(Records excerpted from a collection)
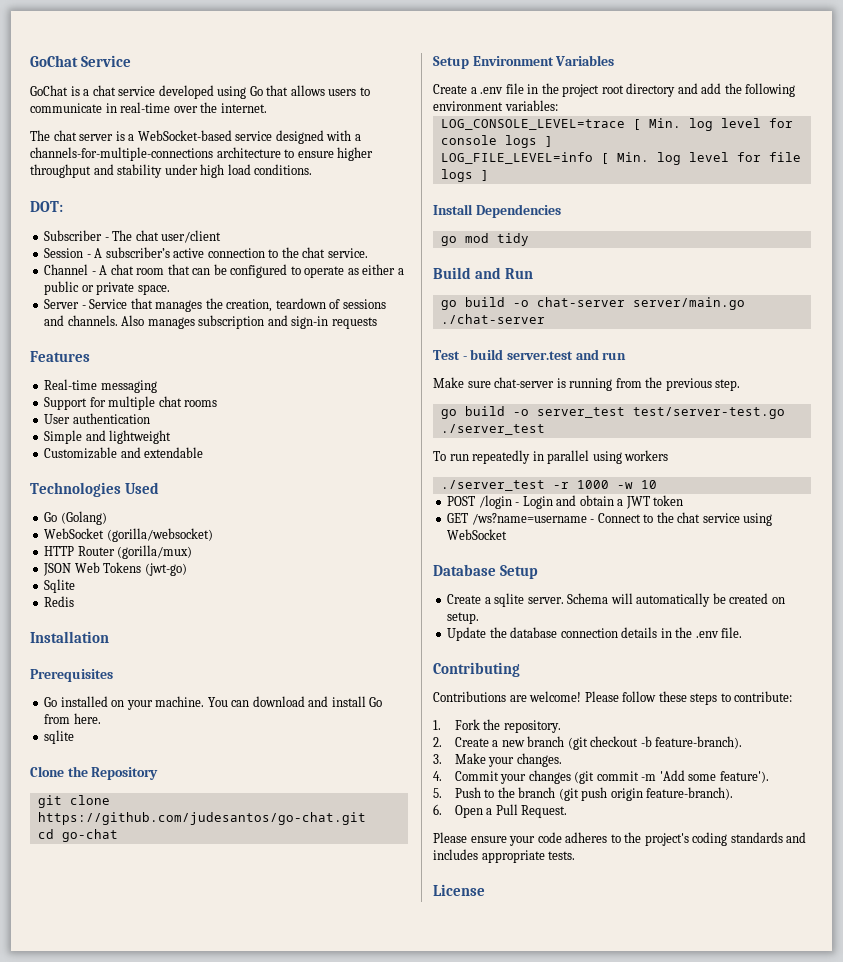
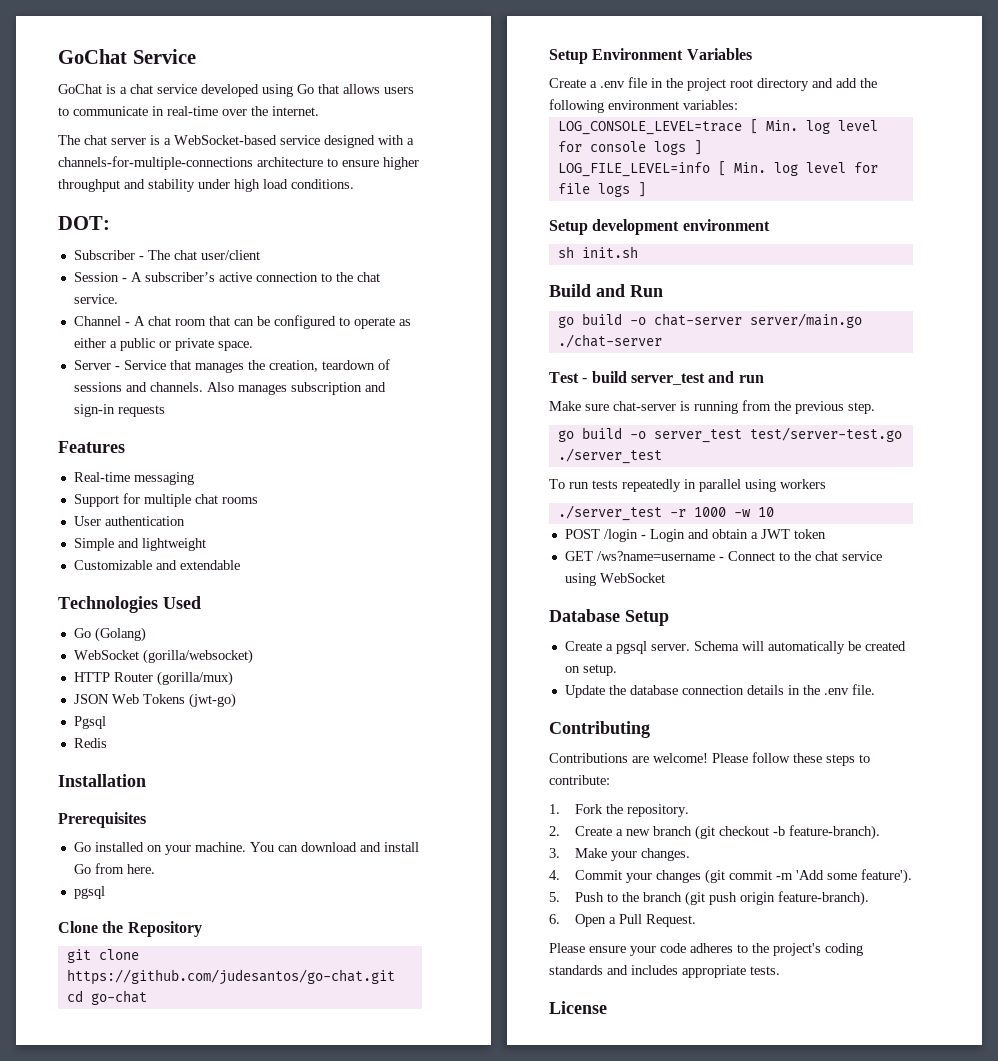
- Sqlite
+ Pgsql
  You can download and install Go from here.
- sqlite
+ pgsql
- Install Dependencies
- go mod tidy
+ Setup development environment
+ sh init.sh
- Test - build server.test and run
+ Test - build server_test and run
- To run repeatedly in parallel using workers
+ To run tests repeatedly in parallel using workers
- Create a sqlite server.
+ Create a pgsql server.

## How to complete this task
From the line that contains "- To run repeatedly in parallel using workers" through the last line of the records above, copy every line exactly and leave out the rest.

## Result of this exercise
- To run repeatedly in parallel using workers
+ To run tests repeatedly in parallel using workers
- Create a sqlite server.
+ Create a pgsql server.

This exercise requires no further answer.